Nov. 4 marked 100 years since the discovery of King Tutankhamun’s tomb in Egypt. The discovery is credited to British archeologist Howard Carter and his workers who came across it.
Weeks after finding it, Carter peered in to find it full of treasures. News reports went out across the globe. The world had been riveted by tomb robberies, destruction and the ravages of more than three millennia. So, finding a tomb undisturbed was a rare occurrence.
Discoveries like King Tut’s tomb just didn’t happen.
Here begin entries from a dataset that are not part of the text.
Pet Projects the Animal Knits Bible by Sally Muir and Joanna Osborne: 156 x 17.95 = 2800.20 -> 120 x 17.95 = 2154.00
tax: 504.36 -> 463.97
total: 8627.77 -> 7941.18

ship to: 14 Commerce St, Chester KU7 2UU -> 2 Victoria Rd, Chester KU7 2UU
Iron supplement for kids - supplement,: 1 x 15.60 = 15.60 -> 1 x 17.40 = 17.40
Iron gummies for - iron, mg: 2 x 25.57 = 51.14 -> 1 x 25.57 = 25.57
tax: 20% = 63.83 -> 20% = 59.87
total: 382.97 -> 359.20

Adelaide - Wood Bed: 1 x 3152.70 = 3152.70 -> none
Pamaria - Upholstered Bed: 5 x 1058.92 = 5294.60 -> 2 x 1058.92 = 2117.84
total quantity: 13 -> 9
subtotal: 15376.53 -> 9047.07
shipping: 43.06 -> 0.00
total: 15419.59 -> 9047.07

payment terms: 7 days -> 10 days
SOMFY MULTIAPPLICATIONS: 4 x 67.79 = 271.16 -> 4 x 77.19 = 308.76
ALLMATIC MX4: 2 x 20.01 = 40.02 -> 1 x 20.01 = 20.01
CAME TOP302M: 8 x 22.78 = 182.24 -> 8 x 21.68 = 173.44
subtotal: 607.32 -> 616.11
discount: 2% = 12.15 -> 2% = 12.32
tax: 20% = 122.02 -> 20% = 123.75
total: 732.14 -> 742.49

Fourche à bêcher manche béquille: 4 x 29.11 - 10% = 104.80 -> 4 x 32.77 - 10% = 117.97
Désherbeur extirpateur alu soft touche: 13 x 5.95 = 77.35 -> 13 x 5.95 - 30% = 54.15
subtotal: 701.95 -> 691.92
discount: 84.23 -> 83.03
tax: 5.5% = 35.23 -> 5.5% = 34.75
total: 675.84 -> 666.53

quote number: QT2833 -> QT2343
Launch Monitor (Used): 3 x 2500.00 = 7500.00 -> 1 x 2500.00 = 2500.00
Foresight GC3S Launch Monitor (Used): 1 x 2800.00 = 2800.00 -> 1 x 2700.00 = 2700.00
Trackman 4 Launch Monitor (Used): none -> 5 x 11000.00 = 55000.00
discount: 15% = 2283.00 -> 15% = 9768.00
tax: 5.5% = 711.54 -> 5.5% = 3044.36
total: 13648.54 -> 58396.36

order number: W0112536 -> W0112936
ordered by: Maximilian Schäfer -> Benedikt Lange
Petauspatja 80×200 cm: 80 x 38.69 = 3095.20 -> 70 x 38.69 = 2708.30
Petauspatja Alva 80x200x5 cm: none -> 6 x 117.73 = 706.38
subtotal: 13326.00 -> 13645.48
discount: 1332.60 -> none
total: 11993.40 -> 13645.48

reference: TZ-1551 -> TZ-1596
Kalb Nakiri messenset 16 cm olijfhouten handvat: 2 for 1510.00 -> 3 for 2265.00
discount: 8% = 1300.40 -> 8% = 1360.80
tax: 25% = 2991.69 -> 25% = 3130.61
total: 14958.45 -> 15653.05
Now, a century later, celebrations are underway in Egypt to mark the moment.
“This was an amazing discovery on so many levels,” said Peter Der Manuelian, an Egyptology professor at Harvard University and author of the book “Walking Among Pharaohs.” Manuelian said there were about 6,000 objects found and that it was very unusual to see the tomb so intact from any period in ancient Egypt.
“That set the world on fire, archaeologically speaking. And then it’s also a fantastic discovery for the modern Egyptian history going on in the early 20th century. A whole different chapter in Tutankhamun’s life,” he told The World.
Tutankhamun lived in the 18th dynasty of Egypt’s New Kingdom (1550-1295 BC) at a very tumultuous time, Manuellian explained. His father, Akhenaten, ushered in a new religion focused on the sun. He only lasted about 17 years. Tutankhamun eventually took the throne as a child and served as the figurehead for “a return to orthodoxy,” Manuelian said. He only stayed on the throne for about a decade — and his death remains a mystery.
The tomb was discovered in 1922 when private individuals were still funding excavations. Carter was at the apex of all of the news about the discovery. But Egyptians are now much more in control of their own antiquities and decision-making around them, Manuelian said.
“Over the decades, as we’ve learned to take a closer look at these objects, we can sort of read between the lines of the hieroglyphs, so to speak, and see which objects have been repurposed, where names have been changed or re-inscribed. And so, there is history to be gleaned from these objects,” he said.